Retiring keys stay in JWKS for 1 year (matching the JWT TTL) so that external consumers like AWS API Gateway can always verify any valid token.

Commands

Generate Initial Keys

Run once per tenant after provisioning (automatically called by tenant:create):

php artisan jwt:keys:generate --tenant=*

Idempotent — skips tenants that already have an active key. Omit --tenant=* to run for the current tenant context.

Rotate Keys

Generates a new active key and moves the current active key to retiring:

php artisan jwt:keys:rotate --tenant=*

All new tokens are signed with the new key immediately. Old tokens remain verifiable via JWKS for 1 year.

Prune Expired Keys

Marks retiring keys as expired once retires_at has passed. Runs daily via the scheduler — you should not need to run this manually:

php artisan jwt:keys:prune --tenant=*

Expired keys are not deleted — Allegro continues to accept tokens signed by them until the token's own exp. Only JWKS visibility is removed.

Scheduler

jwt:keys:prune is registered in the Laravel scheduler and runs daily automatically. No additional configuration is required.

Emergency Key Revocation

There is no automated revocation. If a private key is compromised:

  1. Run php artisan jwt:keys:rotate --tenant=<id> to immediately stop signing new tokens with the compromised key.
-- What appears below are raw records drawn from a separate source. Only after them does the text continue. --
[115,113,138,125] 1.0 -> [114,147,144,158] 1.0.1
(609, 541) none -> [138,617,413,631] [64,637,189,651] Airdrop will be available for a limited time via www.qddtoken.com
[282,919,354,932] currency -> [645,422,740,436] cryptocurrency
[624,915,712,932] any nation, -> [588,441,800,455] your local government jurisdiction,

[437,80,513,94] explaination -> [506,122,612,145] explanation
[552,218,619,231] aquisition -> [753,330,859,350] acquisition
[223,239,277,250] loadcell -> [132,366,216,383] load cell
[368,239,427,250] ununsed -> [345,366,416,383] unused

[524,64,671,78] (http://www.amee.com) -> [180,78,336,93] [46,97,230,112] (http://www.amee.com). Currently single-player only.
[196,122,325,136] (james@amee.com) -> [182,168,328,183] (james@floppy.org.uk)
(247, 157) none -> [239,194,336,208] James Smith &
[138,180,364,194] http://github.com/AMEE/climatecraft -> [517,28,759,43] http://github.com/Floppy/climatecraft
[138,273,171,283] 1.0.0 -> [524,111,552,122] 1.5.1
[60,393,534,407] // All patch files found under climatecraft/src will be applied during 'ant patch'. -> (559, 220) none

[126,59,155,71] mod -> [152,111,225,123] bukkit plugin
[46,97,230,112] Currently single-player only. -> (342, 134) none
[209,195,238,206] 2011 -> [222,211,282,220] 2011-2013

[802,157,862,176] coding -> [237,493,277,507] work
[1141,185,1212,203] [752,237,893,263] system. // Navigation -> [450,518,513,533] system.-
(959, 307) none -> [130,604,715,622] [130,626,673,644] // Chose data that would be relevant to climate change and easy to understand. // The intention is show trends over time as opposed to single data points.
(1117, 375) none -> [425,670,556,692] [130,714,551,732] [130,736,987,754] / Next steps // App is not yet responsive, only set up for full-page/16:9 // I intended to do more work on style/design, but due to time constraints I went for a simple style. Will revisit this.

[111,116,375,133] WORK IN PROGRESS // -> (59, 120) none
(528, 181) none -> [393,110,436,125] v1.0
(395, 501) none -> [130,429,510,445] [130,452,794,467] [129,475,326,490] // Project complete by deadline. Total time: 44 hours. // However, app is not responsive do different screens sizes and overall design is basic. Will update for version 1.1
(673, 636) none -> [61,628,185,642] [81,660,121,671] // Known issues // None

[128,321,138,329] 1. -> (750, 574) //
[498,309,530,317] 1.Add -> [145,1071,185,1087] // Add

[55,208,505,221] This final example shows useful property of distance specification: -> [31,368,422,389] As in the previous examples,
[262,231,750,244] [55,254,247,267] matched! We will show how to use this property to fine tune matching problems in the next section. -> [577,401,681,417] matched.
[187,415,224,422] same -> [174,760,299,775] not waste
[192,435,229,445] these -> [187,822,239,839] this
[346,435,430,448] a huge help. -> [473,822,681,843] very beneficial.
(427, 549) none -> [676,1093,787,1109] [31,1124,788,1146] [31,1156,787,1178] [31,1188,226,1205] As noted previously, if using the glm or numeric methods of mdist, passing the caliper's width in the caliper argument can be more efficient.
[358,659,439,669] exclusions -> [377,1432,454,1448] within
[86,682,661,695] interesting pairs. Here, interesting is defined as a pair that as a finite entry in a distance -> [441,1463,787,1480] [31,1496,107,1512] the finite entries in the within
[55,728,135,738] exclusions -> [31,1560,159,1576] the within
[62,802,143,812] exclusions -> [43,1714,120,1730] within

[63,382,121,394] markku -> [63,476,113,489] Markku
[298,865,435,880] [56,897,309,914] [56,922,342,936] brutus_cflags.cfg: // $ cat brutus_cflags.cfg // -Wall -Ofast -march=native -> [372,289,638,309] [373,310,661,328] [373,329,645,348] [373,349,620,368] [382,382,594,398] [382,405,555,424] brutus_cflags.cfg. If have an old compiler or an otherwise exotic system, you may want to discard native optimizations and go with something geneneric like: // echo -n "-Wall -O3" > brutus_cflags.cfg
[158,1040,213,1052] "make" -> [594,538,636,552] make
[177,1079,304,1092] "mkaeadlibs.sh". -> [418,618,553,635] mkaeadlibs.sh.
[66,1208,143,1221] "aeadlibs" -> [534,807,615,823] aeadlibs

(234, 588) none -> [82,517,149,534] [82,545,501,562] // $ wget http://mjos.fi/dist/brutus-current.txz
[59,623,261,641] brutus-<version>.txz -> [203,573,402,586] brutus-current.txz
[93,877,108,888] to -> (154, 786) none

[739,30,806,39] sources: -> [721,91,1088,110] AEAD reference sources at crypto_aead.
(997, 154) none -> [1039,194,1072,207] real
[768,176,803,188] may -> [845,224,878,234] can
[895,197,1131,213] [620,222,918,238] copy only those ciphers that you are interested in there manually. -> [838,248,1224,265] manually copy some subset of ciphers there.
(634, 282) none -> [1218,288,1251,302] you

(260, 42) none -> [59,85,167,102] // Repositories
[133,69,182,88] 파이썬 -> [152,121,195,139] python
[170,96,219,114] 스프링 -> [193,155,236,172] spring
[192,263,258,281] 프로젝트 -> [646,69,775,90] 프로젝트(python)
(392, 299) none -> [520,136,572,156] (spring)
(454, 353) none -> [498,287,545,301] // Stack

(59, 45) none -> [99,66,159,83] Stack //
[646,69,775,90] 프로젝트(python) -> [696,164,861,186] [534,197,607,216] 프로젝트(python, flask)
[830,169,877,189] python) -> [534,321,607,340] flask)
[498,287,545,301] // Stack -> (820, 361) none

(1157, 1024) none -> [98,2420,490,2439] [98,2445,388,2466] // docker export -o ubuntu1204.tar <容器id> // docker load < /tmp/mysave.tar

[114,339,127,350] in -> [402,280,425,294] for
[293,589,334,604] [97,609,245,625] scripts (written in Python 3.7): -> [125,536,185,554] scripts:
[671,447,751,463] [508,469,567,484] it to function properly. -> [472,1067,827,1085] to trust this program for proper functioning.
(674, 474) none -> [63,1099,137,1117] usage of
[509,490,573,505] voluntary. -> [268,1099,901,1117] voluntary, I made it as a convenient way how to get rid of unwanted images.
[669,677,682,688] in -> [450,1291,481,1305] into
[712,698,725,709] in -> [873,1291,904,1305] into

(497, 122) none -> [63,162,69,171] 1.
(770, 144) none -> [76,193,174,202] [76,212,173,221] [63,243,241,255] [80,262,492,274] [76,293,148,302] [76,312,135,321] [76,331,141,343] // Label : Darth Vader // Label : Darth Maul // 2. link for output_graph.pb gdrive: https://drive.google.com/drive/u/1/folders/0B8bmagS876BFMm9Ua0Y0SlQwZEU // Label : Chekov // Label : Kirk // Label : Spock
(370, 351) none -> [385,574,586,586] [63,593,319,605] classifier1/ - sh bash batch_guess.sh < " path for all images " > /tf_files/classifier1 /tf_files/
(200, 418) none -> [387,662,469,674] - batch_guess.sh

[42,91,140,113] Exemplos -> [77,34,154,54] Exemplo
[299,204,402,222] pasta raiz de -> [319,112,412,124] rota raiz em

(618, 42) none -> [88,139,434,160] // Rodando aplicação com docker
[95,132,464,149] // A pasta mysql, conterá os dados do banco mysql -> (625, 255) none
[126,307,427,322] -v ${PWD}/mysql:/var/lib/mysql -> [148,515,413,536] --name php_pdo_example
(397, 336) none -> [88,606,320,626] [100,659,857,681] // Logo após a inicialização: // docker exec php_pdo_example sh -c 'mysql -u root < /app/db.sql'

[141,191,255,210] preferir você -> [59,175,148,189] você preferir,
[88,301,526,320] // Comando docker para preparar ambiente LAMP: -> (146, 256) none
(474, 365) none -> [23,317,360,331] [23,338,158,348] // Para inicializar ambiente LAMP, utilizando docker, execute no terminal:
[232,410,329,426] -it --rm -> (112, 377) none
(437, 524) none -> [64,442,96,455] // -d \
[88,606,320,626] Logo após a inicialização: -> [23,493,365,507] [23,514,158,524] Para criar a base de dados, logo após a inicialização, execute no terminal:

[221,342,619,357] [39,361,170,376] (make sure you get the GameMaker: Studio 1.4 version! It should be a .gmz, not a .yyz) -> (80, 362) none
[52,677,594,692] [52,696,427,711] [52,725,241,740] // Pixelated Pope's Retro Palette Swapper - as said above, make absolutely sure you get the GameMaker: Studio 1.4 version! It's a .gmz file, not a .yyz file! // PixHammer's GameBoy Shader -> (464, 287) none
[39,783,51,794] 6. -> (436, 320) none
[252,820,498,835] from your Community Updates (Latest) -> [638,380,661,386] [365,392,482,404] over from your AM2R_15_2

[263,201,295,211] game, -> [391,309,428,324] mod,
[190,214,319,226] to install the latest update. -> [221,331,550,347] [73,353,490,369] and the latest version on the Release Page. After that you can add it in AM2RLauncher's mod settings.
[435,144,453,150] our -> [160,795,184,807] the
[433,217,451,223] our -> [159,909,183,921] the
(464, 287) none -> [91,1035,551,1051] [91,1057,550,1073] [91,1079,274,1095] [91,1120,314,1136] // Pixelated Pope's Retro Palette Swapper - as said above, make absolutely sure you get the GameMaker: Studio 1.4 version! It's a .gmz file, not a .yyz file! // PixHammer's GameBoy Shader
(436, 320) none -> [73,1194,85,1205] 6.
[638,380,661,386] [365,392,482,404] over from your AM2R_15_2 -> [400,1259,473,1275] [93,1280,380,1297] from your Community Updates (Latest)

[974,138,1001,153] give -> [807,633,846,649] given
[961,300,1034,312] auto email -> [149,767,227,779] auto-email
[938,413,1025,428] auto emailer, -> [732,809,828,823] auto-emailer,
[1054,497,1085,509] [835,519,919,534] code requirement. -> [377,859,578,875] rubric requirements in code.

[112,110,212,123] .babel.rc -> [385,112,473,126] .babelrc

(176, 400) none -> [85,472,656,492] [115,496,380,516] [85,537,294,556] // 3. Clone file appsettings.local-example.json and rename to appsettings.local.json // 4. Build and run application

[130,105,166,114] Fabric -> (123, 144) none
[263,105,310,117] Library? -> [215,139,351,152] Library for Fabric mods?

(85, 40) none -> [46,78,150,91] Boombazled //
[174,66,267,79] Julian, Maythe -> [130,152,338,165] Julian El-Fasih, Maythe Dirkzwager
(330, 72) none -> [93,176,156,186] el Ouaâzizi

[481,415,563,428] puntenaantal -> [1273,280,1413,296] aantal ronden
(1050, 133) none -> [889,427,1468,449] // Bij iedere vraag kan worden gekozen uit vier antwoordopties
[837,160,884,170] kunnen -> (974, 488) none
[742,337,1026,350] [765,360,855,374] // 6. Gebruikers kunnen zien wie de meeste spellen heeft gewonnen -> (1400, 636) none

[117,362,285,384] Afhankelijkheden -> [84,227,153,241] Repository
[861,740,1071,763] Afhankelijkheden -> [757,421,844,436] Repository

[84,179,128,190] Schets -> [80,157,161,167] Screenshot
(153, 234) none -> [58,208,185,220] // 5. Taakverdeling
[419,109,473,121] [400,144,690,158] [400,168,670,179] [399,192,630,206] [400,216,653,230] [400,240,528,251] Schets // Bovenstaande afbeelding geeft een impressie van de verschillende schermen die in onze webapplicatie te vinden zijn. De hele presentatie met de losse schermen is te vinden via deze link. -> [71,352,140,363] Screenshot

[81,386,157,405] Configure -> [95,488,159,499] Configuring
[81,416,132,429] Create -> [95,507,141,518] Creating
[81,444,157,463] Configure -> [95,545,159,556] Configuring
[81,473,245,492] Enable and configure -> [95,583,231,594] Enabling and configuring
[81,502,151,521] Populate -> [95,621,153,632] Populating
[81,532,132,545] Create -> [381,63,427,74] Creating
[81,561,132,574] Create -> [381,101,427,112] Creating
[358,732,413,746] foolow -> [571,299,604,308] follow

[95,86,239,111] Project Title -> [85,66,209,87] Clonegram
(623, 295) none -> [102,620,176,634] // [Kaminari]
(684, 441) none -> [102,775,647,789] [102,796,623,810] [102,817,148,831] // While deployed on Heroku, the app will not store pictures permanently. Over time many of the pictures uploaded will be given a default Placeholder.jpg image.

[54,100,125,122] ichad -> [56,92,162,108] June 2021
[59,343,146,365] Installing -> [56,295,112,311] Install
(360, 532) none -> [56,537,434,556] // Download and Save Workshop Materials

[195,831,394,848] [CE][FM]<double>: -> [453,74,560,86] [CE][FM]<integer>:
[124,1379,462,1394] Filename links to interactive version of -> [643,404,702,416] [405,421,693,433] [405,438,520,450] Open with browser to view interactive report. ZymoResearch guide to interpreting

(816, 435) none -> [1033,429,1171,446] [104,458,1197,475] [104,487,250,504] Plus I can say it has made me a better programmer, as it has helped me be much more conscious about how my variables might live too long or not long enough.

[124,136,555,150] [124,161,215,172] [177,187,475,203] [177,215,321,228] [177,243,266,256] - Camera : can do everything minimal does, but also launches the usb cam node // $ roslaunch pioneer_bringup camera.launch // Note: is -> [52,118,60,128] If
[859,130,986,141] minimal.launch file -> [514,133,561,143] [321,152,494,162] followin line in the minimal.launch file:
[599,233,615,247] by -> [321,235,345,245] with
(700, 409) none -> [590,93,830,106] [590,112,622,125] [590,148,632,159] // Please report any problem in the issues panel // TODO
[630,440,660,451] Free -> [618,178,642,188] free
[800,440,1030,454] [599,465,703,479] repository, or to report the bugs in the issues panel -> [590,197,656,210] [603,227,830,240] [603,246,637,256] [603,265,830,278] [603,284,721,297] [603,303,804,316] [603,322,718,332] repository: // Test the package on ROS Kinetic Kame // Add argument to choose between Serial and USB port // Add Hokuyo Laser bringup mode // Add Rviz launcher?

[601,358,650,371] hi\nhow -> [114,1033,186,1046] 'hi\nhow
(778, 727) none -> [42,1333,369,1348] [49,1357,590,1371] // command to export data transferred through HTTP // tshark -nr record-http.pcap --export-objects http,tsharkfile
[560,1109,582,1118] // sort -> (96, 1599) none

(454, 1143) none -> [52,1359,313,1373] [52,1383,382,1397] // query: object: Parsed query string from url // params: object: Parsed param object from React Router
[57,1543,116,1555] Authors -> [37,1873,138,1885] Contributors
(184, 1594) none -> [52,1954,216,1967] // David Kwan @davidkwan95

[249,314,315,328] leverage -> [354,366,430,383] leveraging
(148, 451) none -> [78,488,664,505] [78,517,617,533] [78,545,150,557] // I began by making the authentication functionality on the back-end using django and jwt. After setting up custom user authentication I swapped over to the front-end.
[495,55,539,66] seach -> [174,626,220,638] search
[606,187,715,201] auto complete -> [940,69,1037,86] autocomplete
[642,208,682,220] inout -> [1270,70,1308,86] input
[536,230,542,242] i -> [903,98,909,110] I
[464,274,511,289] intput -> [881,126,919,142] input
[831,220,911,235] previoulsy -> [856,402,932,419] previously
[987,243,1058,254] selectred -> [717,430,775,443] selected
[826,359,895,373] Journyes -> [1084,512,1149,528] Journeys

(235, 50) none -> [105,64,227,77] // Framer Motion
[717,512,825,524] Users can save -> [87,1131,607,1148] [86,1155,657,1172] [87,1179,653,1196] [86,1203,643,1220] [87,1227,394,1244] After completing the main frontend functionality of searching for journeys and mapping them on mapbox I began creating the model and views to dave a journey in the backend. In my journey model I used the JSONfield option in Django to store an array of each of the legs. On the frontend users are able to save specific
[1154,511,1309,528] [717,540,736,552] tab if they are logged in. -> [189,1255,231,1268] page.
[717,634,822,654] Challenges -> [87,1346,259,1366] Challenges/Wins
Existing tokens signed by the compromised key remain verifiable via JWKS until you complete step 3.
  2. The compromised key enters retiring status and continues to appear in JWKS for up to 1 year (its retires_at). External consumers will still accept tokens signed by it during this window.
  3. If immediate revocation is needed, manually update the compromised key's status to expired in the tenant database. This removes it from JWKS immediately. However, external consumers (e.g., AWS API Gateway) cache JWKS responses — typically for up to 1 hour — so tokens signed by the compromised key may continue to be accepted until those caches expire. Clear JWKS caches on your external consumers where possible.